What you are asked to do: An exact copy of the entries below is required, with all pictures removed.

Web interface edit records:
BEGIN

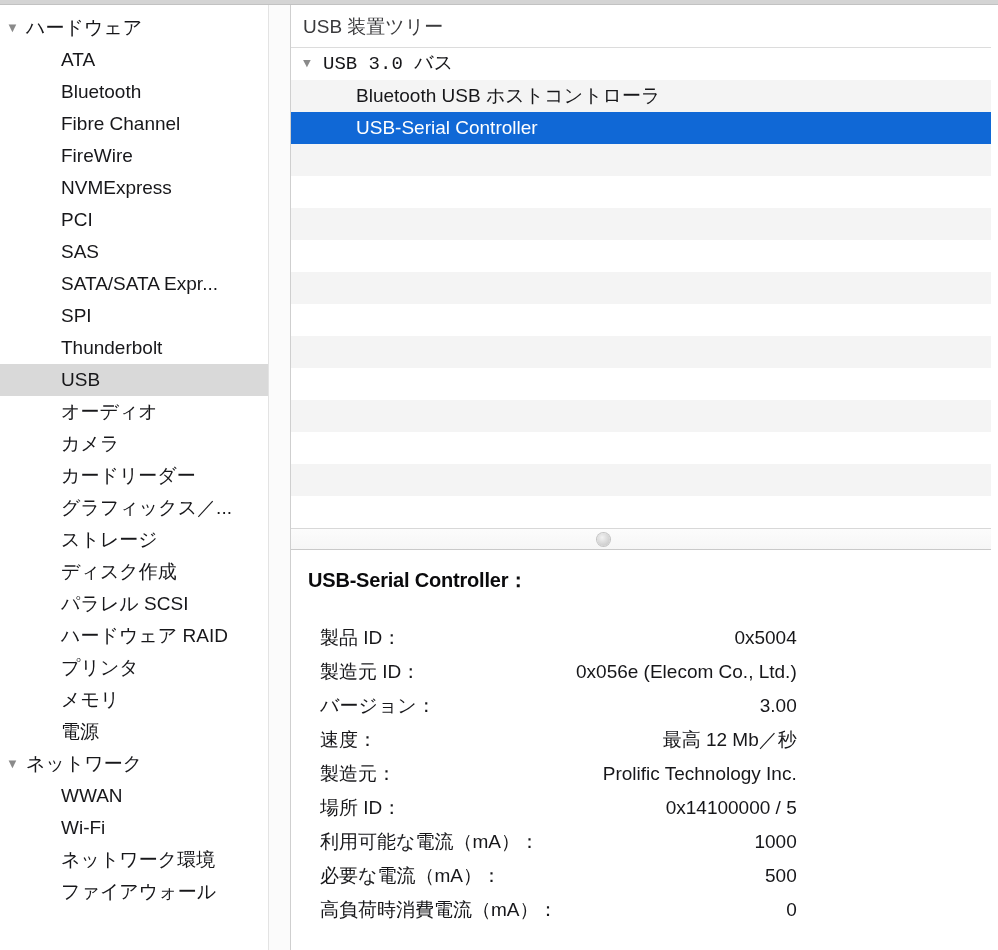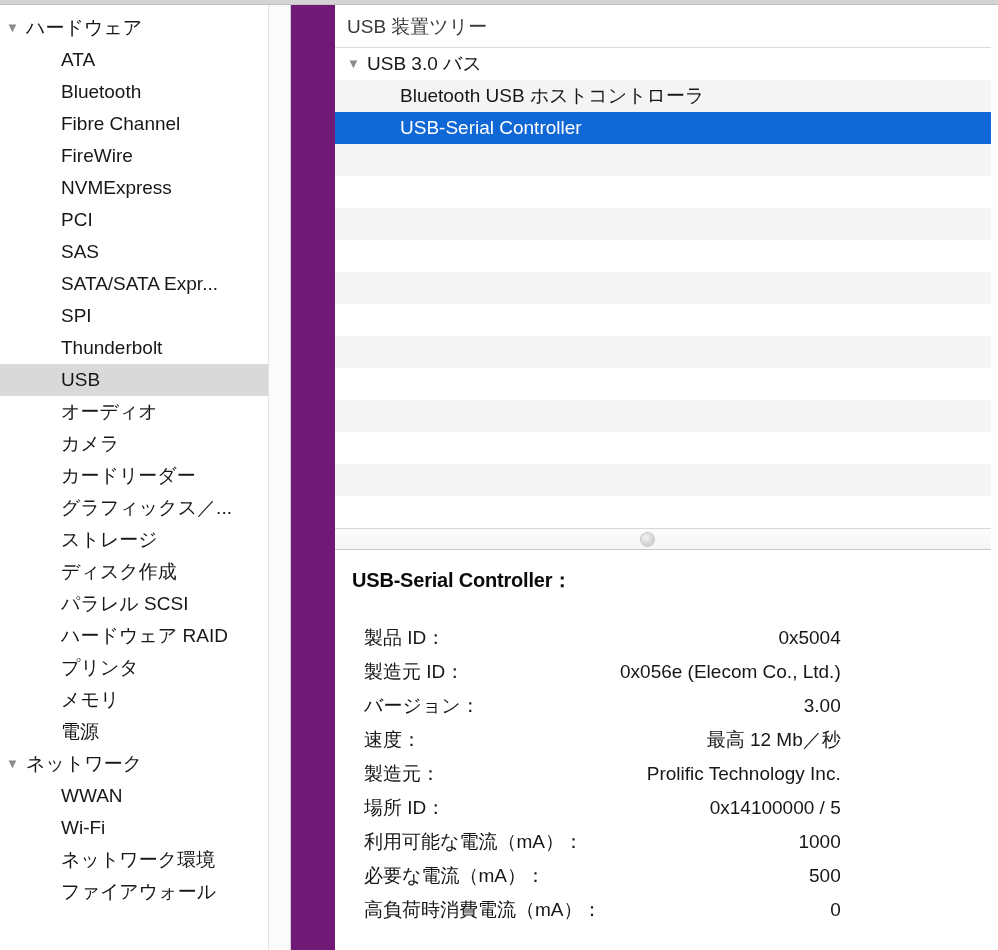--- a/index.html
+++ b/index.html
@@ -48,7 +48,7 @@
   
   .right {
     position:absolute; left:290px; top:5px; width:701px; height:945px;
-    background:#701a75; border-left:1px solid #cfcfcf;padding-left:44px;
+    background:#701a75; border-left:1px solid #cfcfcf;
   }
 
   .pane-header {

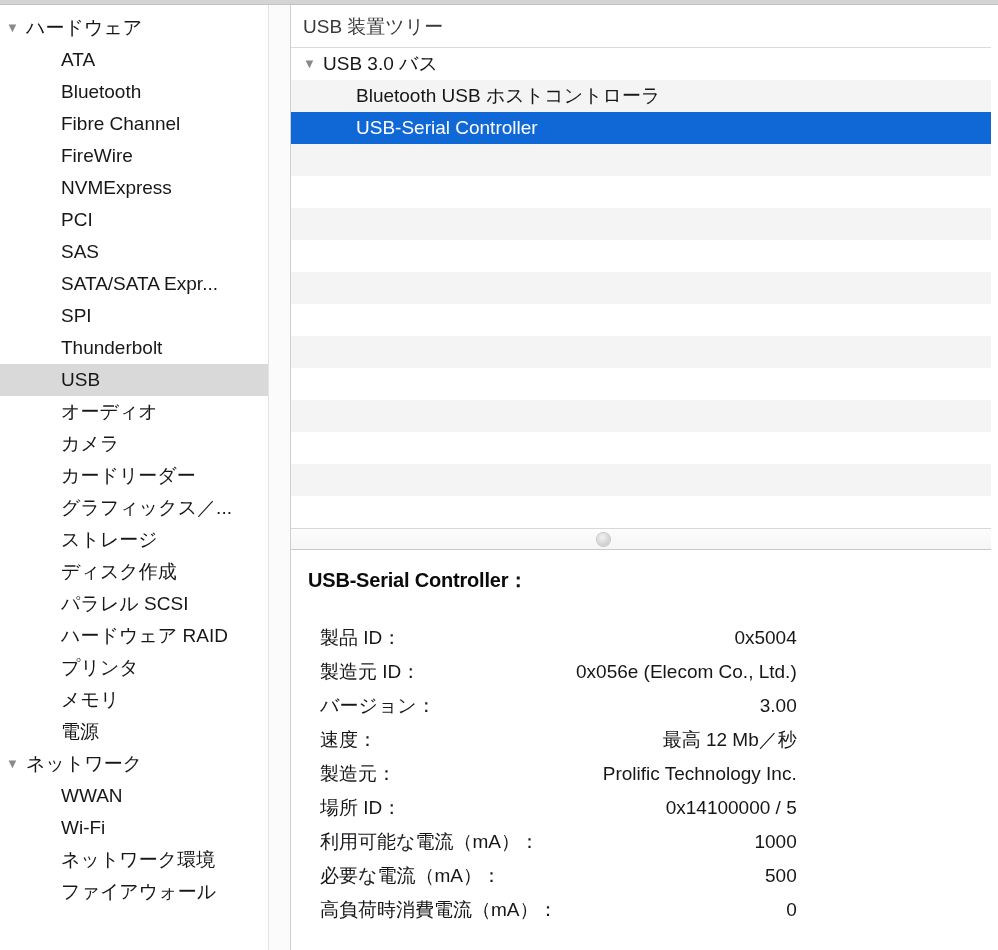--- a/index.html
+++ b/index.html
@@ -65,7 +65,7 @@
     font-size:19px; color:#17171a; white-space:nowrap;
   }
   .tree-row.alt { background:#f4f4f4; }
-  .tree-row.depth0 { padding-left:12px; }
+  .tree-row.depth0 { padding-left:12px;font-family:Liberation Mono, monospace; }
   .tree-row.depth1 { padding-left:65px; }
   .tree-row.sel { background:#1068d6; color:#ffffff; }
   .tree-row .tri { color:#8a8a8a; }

END

Result for this exercise:
--- a/index.html
+++ b/index.html
@@ -48,7 +48,7 @@
   
   .right {
     position:absolute; left:290px; top:5px; width:701px; height:945px;
-    background:#701a75; border-left:1px solid #cfcfcf;padding-left:44px;
+    background:#701a75; border-left:1px solid #cfcfcf;
   }
 
   .pane-header {

--- a/index.html
+++ b/index.html
@@ -65,7 +65,7 @@
     font-size:19px; color:#17171a; white-space:nowrap;
   }
   .tree-row.alt { background:#f4f4f4; }
-  .tree-row.depth0 { padding-left:12px; }
+  .tree-row.depth0 { padding-left:12px;font-family:Liberation Mono, monospace; }
   .tree-row.depth1 { padding-left:65px; }
   .tree-row.sel { background:#1068d6; color:#ffffff; }
   .tree-row .tri { color:#8a8a8a; }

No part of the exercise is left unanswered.